Le cadrage change tout
Deux photographies prises au même endroit, à 82mm et 22mm Le sujet n’a pas changé. Le cadre, si. Et avec lui change notre perception du lieu.
Une photographie montre ce qui est dans le cadre. Elle ne dit rien de ce que le photographe a laissé dehors.
Dans la première image, les fleurs occupent le premier plan. Derrière elles apparaissent des habitations modestes, du linge, des graffitis et une végétation abondante. Le lieu est dense, bricolé, mais il pourrait sembler finalement assez acceptable.
Rien de ce que montre cette photographie n’est faux. Les fleurs étaient là. Les couleurs aussi. Le photographe n’a rien ajouté et rien dissimulé à l’intérieur du cadre.
CE QUI RESTE HORS CHAMP
La seconde photographie élargit le regard. Le pont métallique apparaît, le pylône prend toute son importance et le canal occupe maintenant une large partie du premier plan.
Mais surtout, elle révèle la situation des habitations : des gens vivent littéralement sous le pont, coincés entre le canal transformé en égout et la route qui passe au-dessus de leurs têtes. À la puanteur de l’un s’ajoute le bruit incessant de l’autre.

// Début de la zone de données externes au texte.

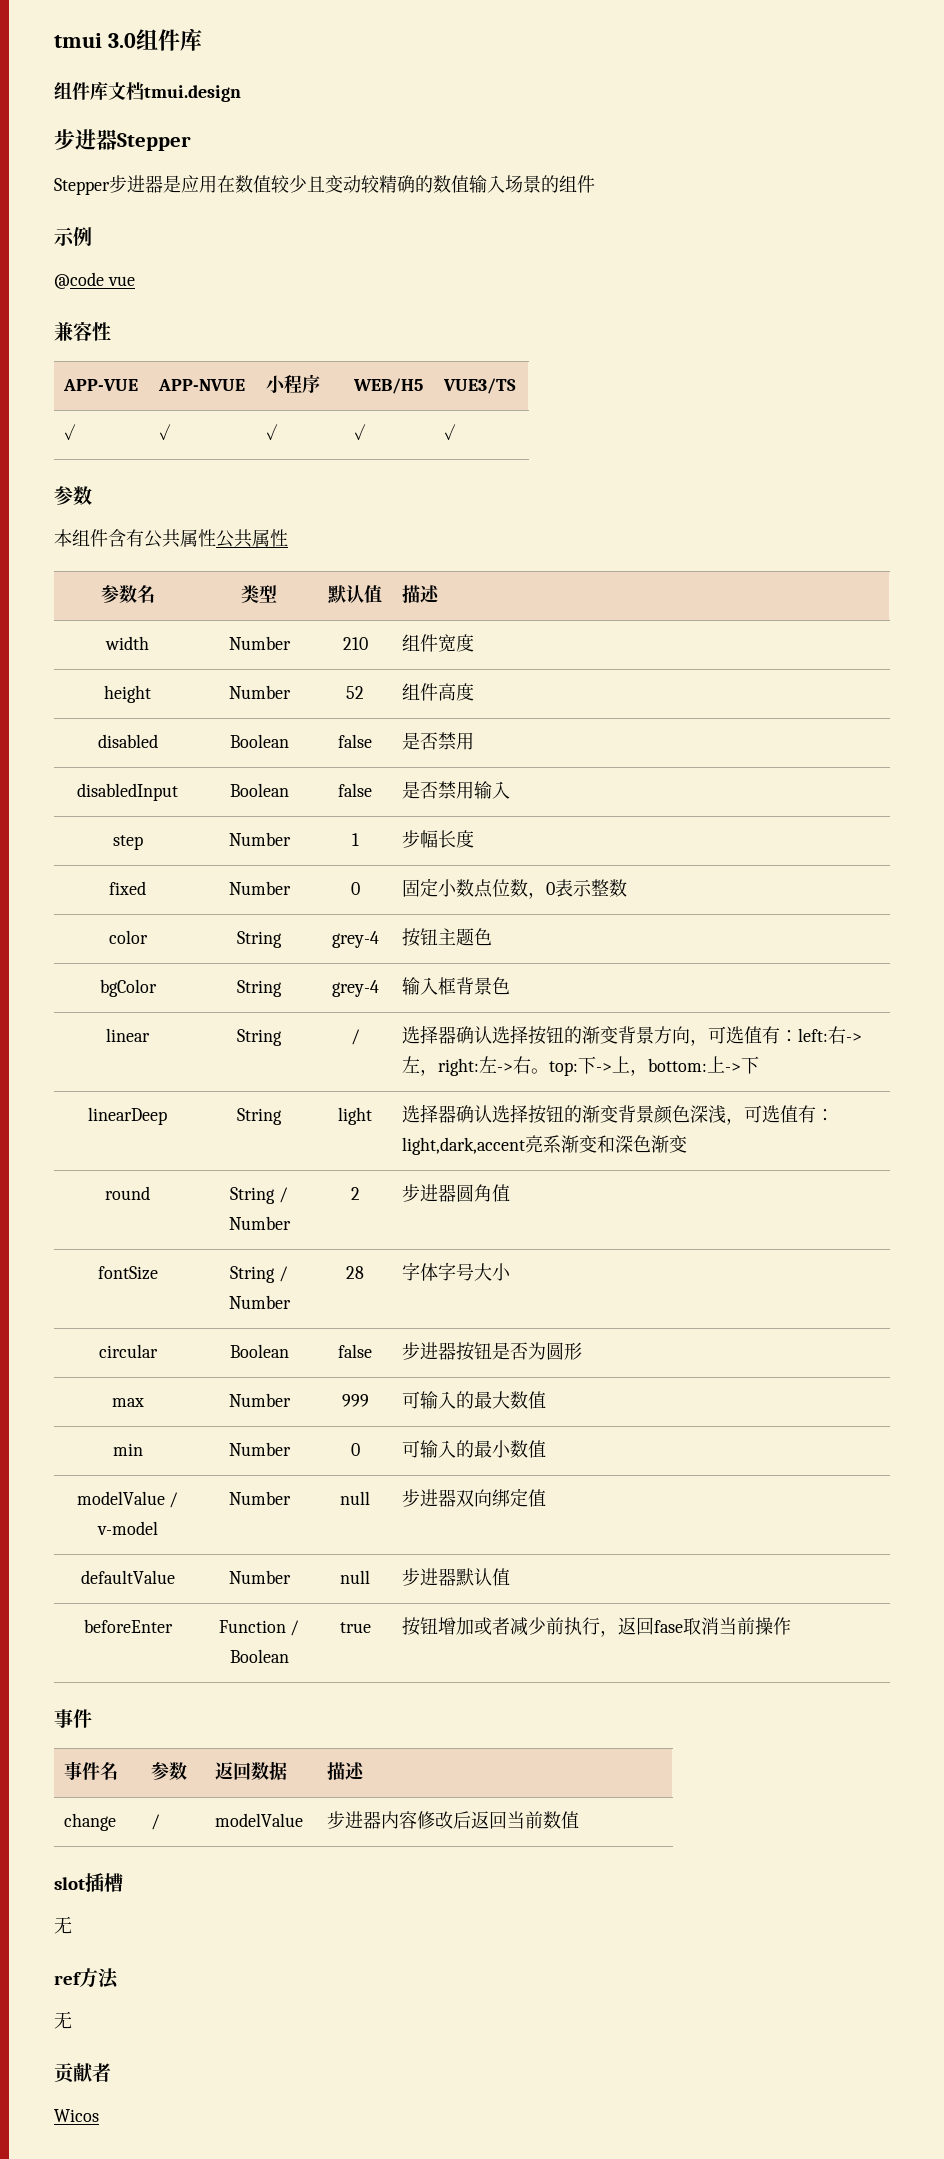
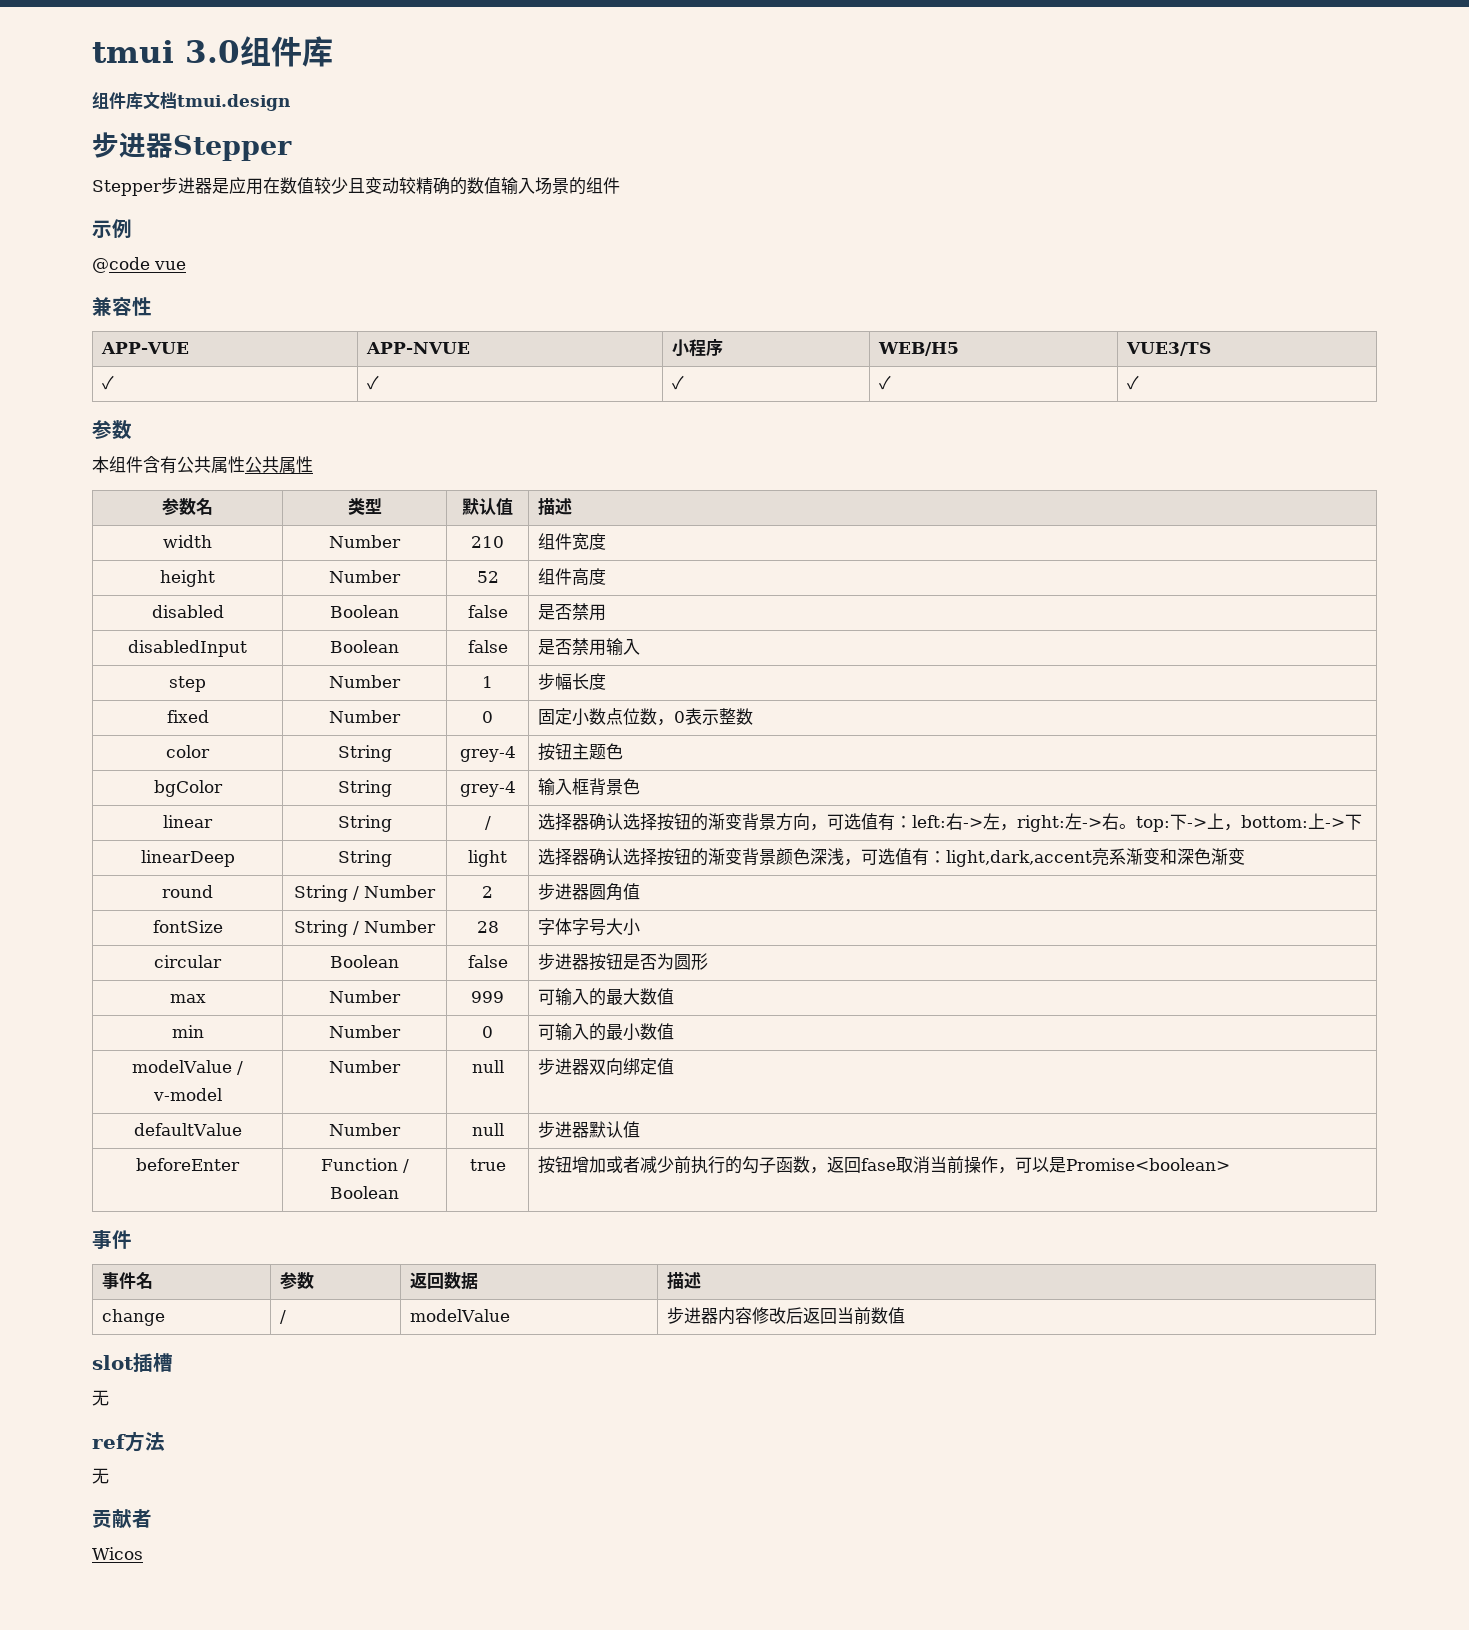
(601, 1626) none -> [724,1156,810,1174] 的勾子函数
(792, 1626) none -> [997,1157,1230,1174] ，可以是Promise<boolean>

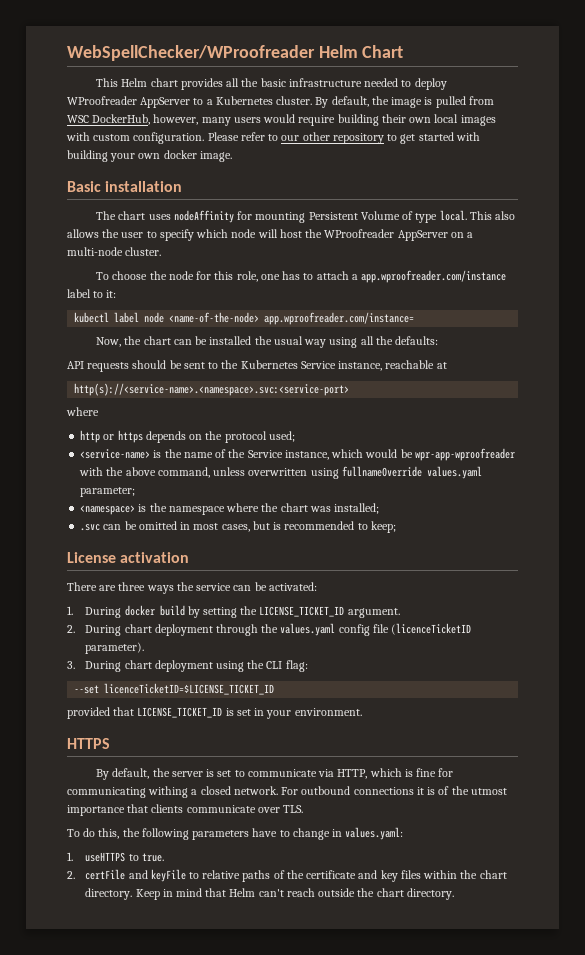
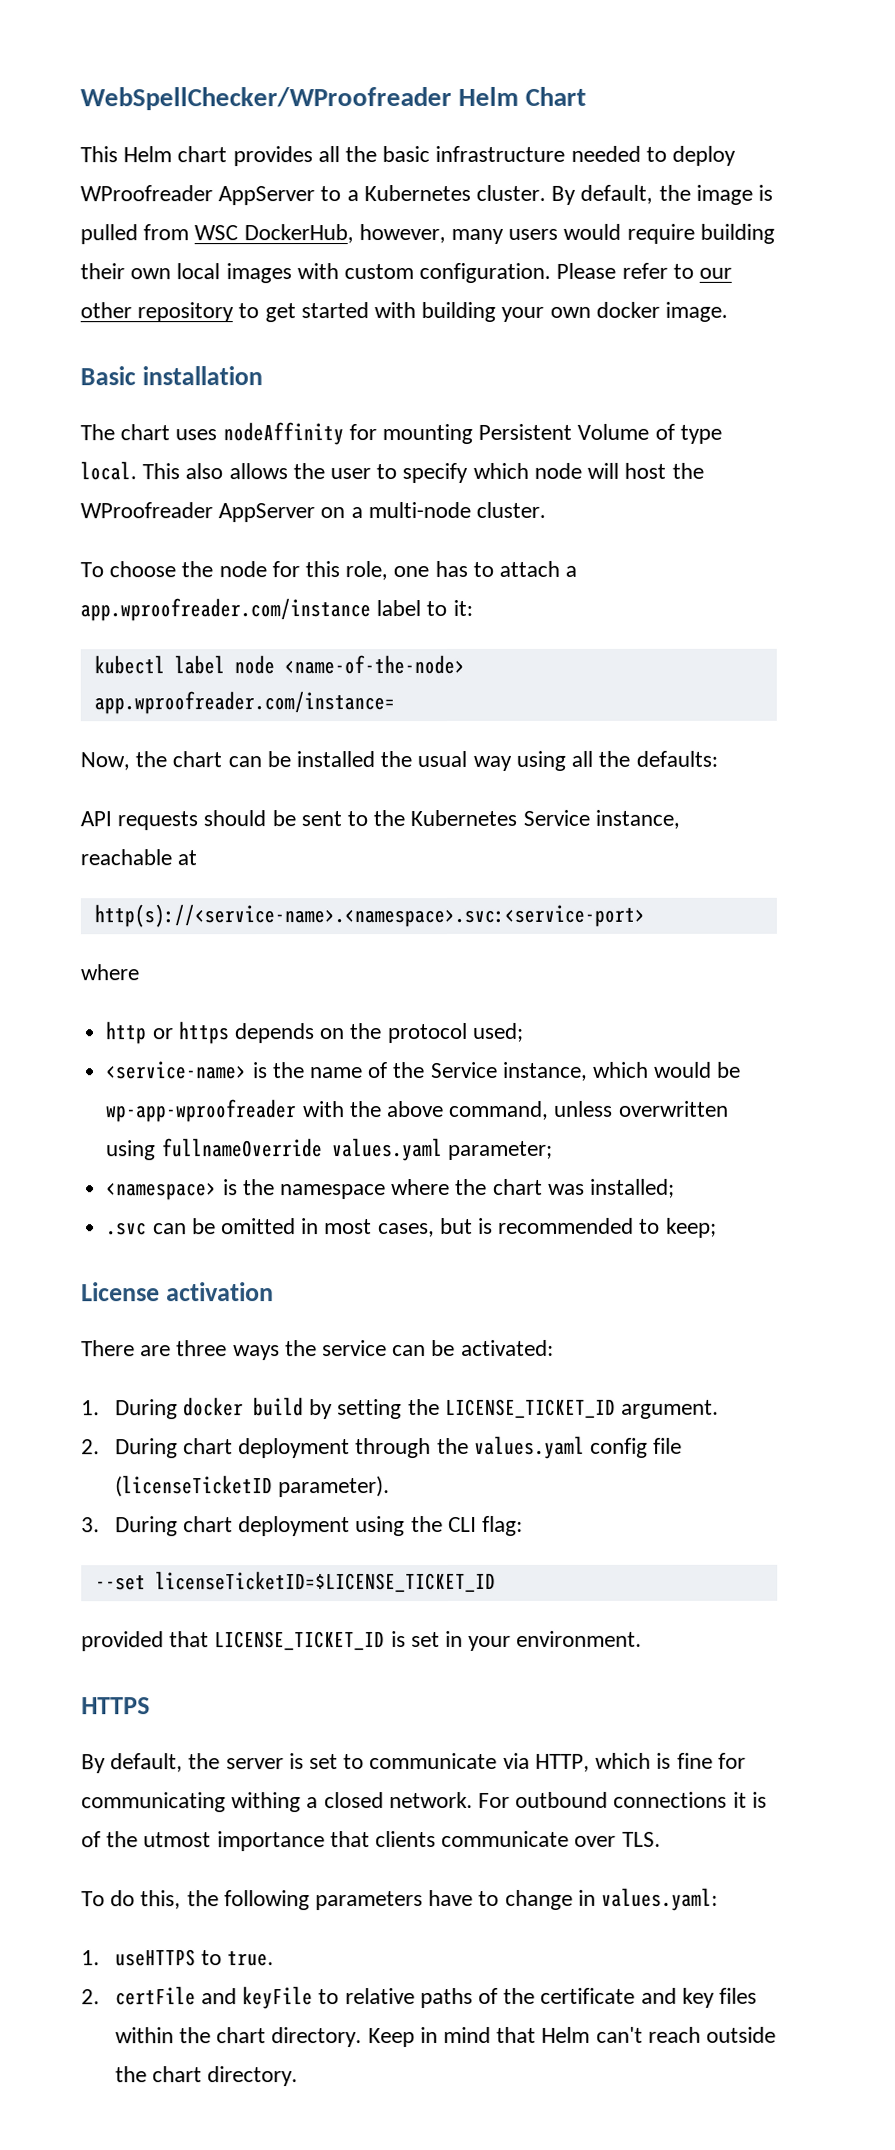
[414,448,515,461] wpr-app-wproofreader -> [106,1099,298,1123] wp-app-wproofreader
[391,623,472,635] (licenceTicketID -> [114,1475,273,1498] (licenseTicketID
[104,683,275,695] licenceTicketID=$LICENSE_TICKET_ID -> [154,1570,496,1593] licenseTicketID=$LICENSE_TICKET_ID

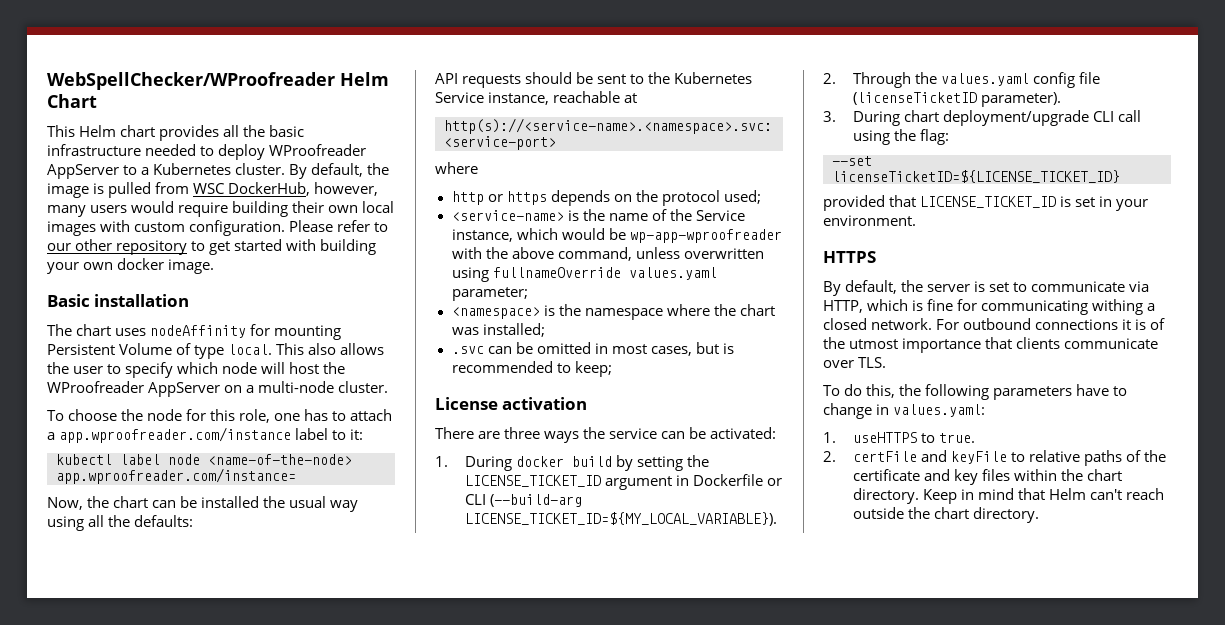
[620,1399,719,1419] [81,1438,432,1459] argument. // 2. During chart deployment through -> [604,474,782,490] [464,494,582,507] [464,512,777,526] [823,72,911,88] argument in Dockerfile or CLI (--build-arg LICENSE_TICKET_ID=${MY_LOCAL_VARIABLE}). // 2. Through
[238,1516,351,1537] deployment -> [942,110,1141,126] deployment/upgrade CLI call
[447,1516,477,1533] CLI -> (916, 135) none
[154,1570,496,1593] licenseTicketID=$LICENSE_TICKET_ID -> [832,170,1120,183] licenseTicketID=${LICENSE_TICKET_ID}

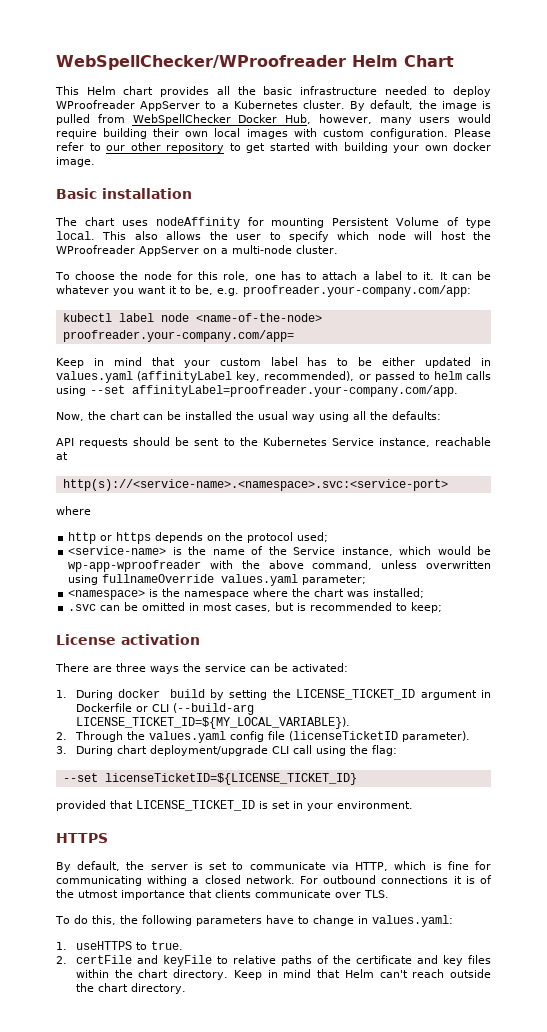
[193,182,311,196] WSC DockerHub, -> [132,114,311,125] WebSpellChecker Docker Hub,
[59,427,292,443] app.wproofreader.com/instance -> (370, 277) none
[350,429,364,440] [56,454,352,465] [56,468,296,484] it: // kubectl label node <name-of-the-node> app.wproofreader.com/instance= -> [423,271,492,280] [56,285,471,297] [62,313,322,322] [62,330,294,342] [56,357,492,368] [56,371,491,383] [56,385,458,397] it. It can be whatever you want it to be, e.g. proofreader.your-company.com/app: // kubectl label node <name-of-the-node> proofreader.your-company.com/app= // Keep in mind that your custom label has to be either updated in values.yaml (affinityLabel key, recommended), or passed to helm calls using --set affinityLabel=proofreader.your-company.com/app.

Toute photographie commence par une exclusion. Cadrer consiste autant à décider ce que l’on montre qu’à décider ce qui restera invisible.
Dans la première image, rien n’est faux : les fleurs, les couleurs, le linge et la végétation étaient bien là. Pourtant, sans le pont et le canal, il est impossible de comprendre réellement dans quelles conditions ces gens habitent.
Toute photographie commence ainsi par une exclusion. Cadrer consiste autant à décider ce que l’on montre qu’à décider ce qui restera invisible.
Aucune des deux images ne ment. Mais chacune ne donne accès qu’à une portion du réel. Oublier l’existence du hors-champ, c’est risquer de prendre cette portion pour le tout.
Le cadre large nous en apprend beaucoup plus, mais il ne restitue toujours pas tout. Il montre le canal sans sa puanteur, le pont sans le bruit de la circulation. Il montre le soleil de Jakarta sans la chaleur et l’humidité de midi. Le hors-champ commence aux bords de l’image ; une partie du réel échappe même à l’image la plus large.